Adágio

Verto pelos poros as emoções que moram em mim, palavras mortas na boca...sussurros bebidos no silêncio das horas...

Enxugo na tez os suores do verbo que nascem solitários, destilados sem pudores porque já não são submissos, nem se contém nas taças...

Não moram em mim os mundos, nem me habitam as eras, sou passageira do tempo, estrangeira de mim e das escolhas. Sou como o vento que despenteia em vôo cego o quanto a visão alcança, sou como o vento que balança os medos, carrega os segredos, enquanto as raízes se agarram frágeis ao seio da vontade.

Sou a verdade do hoje sem o desespero do ontem, sou o chão do amanhã pelos passos ensaiados ontem e hoje, desenhando com meus rastros a calmaria do agora.

Não me quero metade, não me acho em meias verdades, sou a plenitude cantada, onde quiser permanecer. Me terei graça em cada momento, porque sou de mim o meu acontecimento, sem que careça pedir licença. Sou no palco dessa vida a ilusão atrevida, sem estréia, sem platéia, sem ontem e sem planejar o próximo ato.

Se cá estou, é porque quero estar, da mesma forma que quando me canso de percorrer o asfalto quente, vôo para bem longe, onde não me alcançarão; não tenho outros mundos em mim, mas neles gosto de estar, pois que me são distantes e desconhecidos...

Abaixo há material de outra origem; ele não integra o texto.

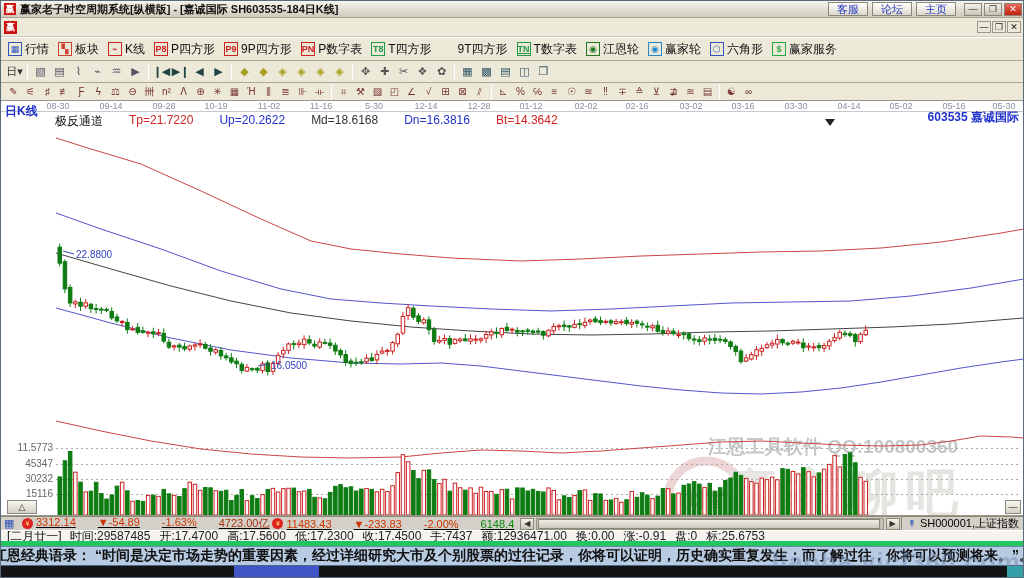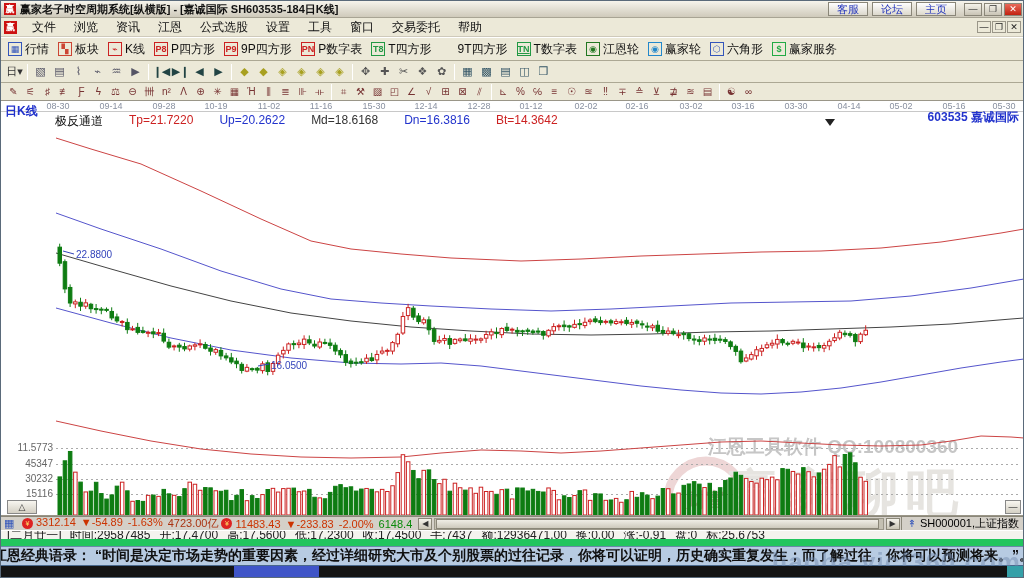--- a/index.html
+++ b/index.html
@@ -58,30 +58,30 @@
   .mini-btn { position:absolute; width:30px; height:14px; background:linear-gradient(#f8f6f0,#d4d0c4);
     border:1px solid #888; font-size:9px; color:#333; display:flex; align-items:center; justify-content:center; }
   .wm-liaoba { position:absolute; right:2px; top:546px; font-size:26px; font-weight:bold;
     color:rgba(110,135,170,0.45); letter-spacing:1px; pointer-events:none; }
   
   .scroll-row { position:absolute; left:0; top:515px; width:1024px; height:14px; background:#d4d0c8;
     border-top:1px solid #8a8678; display:flex; align-items:center; font-size:11px; }
   .sr-grid { width:12px; height:11px; margin:0 3px 0 3px; color:#3355bb; font-size:11px; line-height:11px; }
   .sr-circle { width:11px; height:11px; border-radius:50%; background:#d22; color:#ffdd66; font-size:7px;
     display:flex; align-items:center; justify-content:center; margin:0 3px; }
-  .sr-quote { display:flex; gap:5px; white-space:nowrap; }
+  .sr-quote { display:flex; gap:22px; white-space:nowrap;text-decoration:underline; }
   .sr-arrow { width:14px; height:12px; background:linear-gradient(#f4f2ea,#c9c4b5); border:1px solid #8a8678;
     font-size:8px; display:flex; align-items:center; justify-content:center; color:#333; margin:0 1px; }
   .sr-track { flex:1; height:12px; background:#c4c0b2; border:1px solid #9a9688; margin:0 1px; position:relative; }
   .sr-thumb { position:absolute; left:1px; top:0; height:10px; width:99%; background:linear-gradient(#efede5,#cdc9bc); border:1px solid #8a8678; }
   .sr-right { display:flex; align-items:center; gap:4px; padding:0 6px 0 6px; border-left:1px solid #8a8678; height:14px; background:#d4d0c8; white-space:nowrap; }
   .sr-ant { color:#3355bb; font-size:10px; }
   
   .info-bar { position:absolute; left:0; top:529px; width:1024px; height:16px; background:#f4f3ee;
-    border-top:1px solid #fff; border-bottom:7px solid #22c55e; display:flex; align-items:center;
+    border-top:1px solid #fff; border-bottom:5px solid #22c55e; display:flex; align-items:center;
     font-size:12px; color:#111; white-space:nowrap; overflow:hidden; }
   .info-bar .seg { margin-right:9px; }
   .info-bar .lunar { margin:0 8px 0 6px; }
   .info-val { color:#222; }
   
   .quote-bar { position:absolute; left:0; top:545px; width:1024px; height:20px; background:#b7cbe2;
     border-top:1px solid #6a88aa; border-bottom:1px solid #49688c; display:flex; align-items:center; justify-content:center;
     font-size:14px; font-weight:bold; color:#101010; white-space:nowrap; overflow:hidden; }
   
   .bottom-strip { position:absolute; left:0; top:565px; width:1024px; height:13px; background:#141414; }
@@ -103,32 +103,20 @@
       </span>
     <span class="win-btns" id="win-buttons">
         <span class="win-btn">—</span>
         <span class="win-btn">❐</span>
         <span class="win-btn close">✕</span>
       </span>
   </div>
 
   <div class="menubar">
     <span class="logo">赢</span>
-    <span id="menu-items" style="display:flex;">
-        <span class="menu-item">文件</span>
-        <span class="menu-item">浏览</span>
-        <span class="menu-item">资讯</span>
-        <span class="menu-item">江恩</span>
-        <span class="menu-item">公式选股</span>
-        <span class="menu-item">设置</span>
-        <span class="menu-item">工具</span>
-        <span class="menu-item">窗口</span>
-        <span class="menu-item">交易委托</span>
-        <span class="menu-item">帮助</span>
-      </span>
     <span class="mdi-btns" id="mdi-buttons">
         <span class="mdi-btn">—</span>
         <span class="mdi-btn">❐</span>
         <span class="mdi-btn">✕</span>
       </span>
   </div>
 
   <div class="toolbar1" id="toolbar1">
       <span class="t1-item">
         <span class="t1-glyph" style="color: rgb(51, 85, 187); border: 1px solid rgb(51, 85, 187);">▦</span>
@@ -764,21 +752,21 @@
         <path d="M824,18 L834,18 L829,25 Z" fill="#222"></path>
       </svg>
     <div class="panel-label">日K线</div>
     <div class="date-axis" id="date-axis">
         <span class="date-tick" style="left: 57px;">08-30</span>
         <span class="date-tick" style="left: 110px;">09-14</span>
         <span class="date-tick" style="left: 163px;">09-28</span>
         <span class="date-tick" style="left: 215px;">10-19</span>
         <span class="date-tick" style="left: 268px;">11-02</span>
         <span class="date-tick" style="left: 320px;">11-16</span>
-        <span class="date-tick" style="left: 373px;">15-30</span>
+        <span class="date-tick" style="left: 373px;">5-30</span>
         <span class="date-tick" style="left: 425px;">12-14</span>
         <span class="date-tick" style="left: 478px;">12-28</span>
         <span class="date-tick" style="left: 530px;">01-12</span>
         <span class="date-tick" style="left: 585px;">02-02</span>
         <span class="date-tick" style="left: 636px;">02-16</span>
         <span class="date-tick" style="left: 690px;">03-02</span>
         <span class="date-tick" style="left: 742px;">03-16</span>
         <span class="date-tick" style="left: 795px;">03-30</span>
         <span class="date-tick" style="left: 848px;">04-14</span>
         <span class="date-tick" style="left: 900px;">05-02</span>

Se verto pela tez a vida que se esvai, sinto-me mais próxima do meu eu cósmico, que é pura essência, sem a ambivalência da minha pouca razão, sinto-me solta na dualidade das minhas vidas contidas em uma única nota musical; esta que me apresenta de cara lavada, pronta pra assumir minha porção imortal...creia, não sou desse mundo...e nele não hei de fincar raízes...

Sou um vento...um pensamento...um presságio...um mero adágio passeando na pauta dessa vida a mim concedida, quase por acaso...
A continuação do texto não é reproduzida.